**Exercise description:** Restate the data exactly as given and keep the pictures out.

Before and after images
==============================

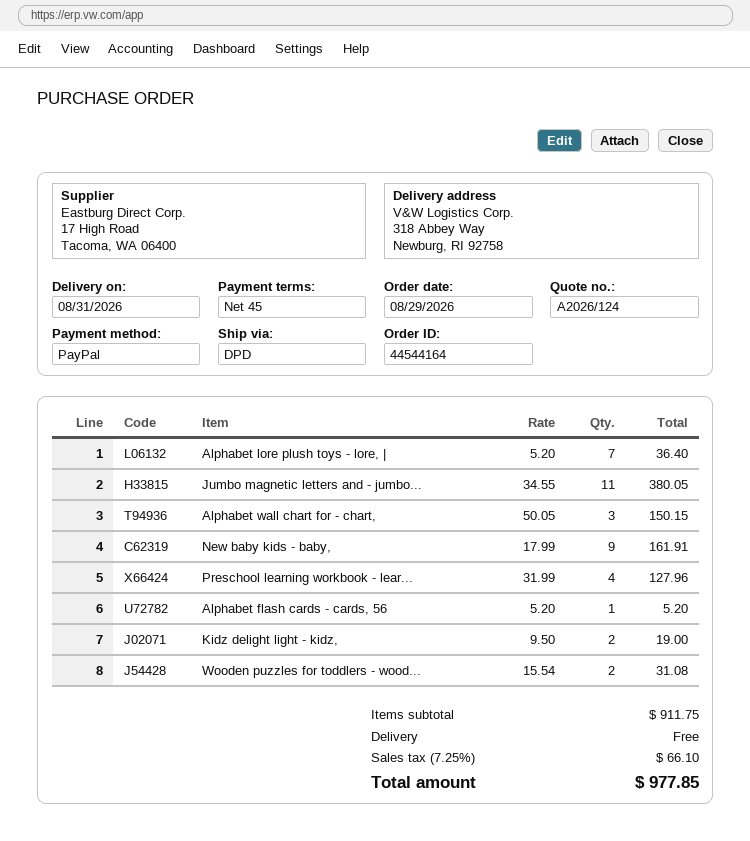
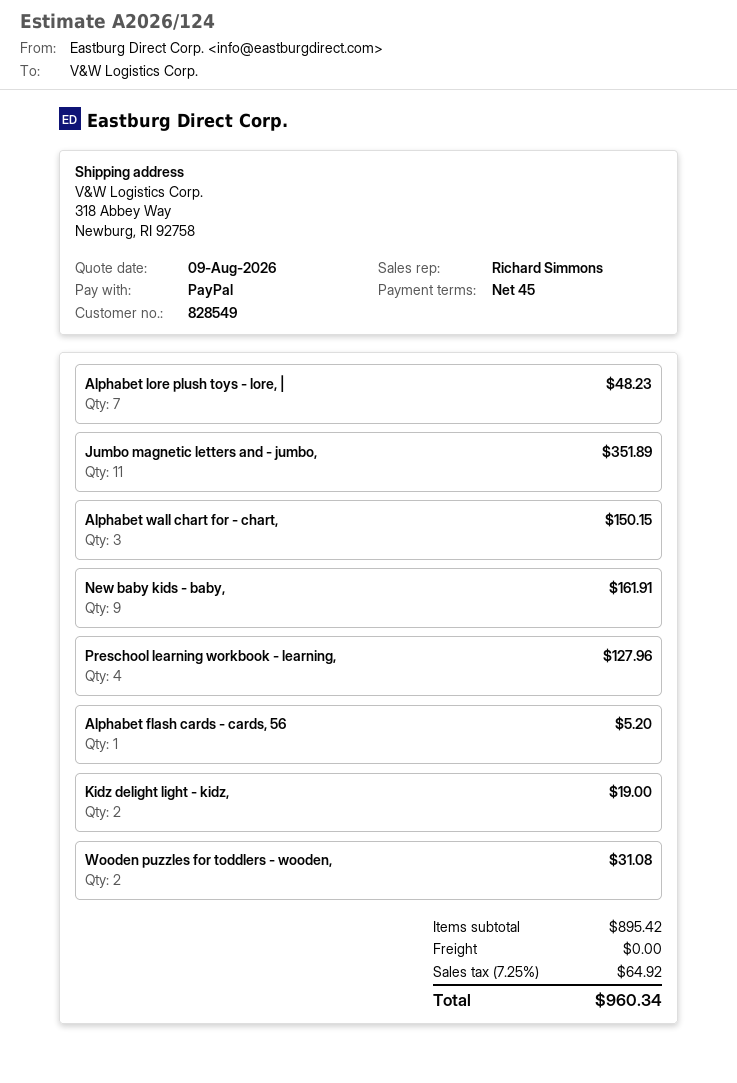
Alphabet lore plush toys - lore, |: 7 for 36.40 -> 7 for 48.23
Jumbo magnetic letters and - jumbo...: 11 for 380.05 -> 11 for 351.89
subtotal: 911.75 -> 895.42
tax: 7.25% = 66.10 -> 7.25% = 64.92
total: 977.85 -> 960.34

==============================

**Output for this exercise:**
Alphabet lore plush toys - lore, |: 7 for 36.40 -> 7 for 48.23
Jumbo magnetic letters and - jumbo...: 11 for 380.05 -> 11 for 351.89
subtotal: 911.75 -> 895.42
tax: 7.25% = 66.10 -> 7.25% = 64.92
total: 977.85 -> 960.34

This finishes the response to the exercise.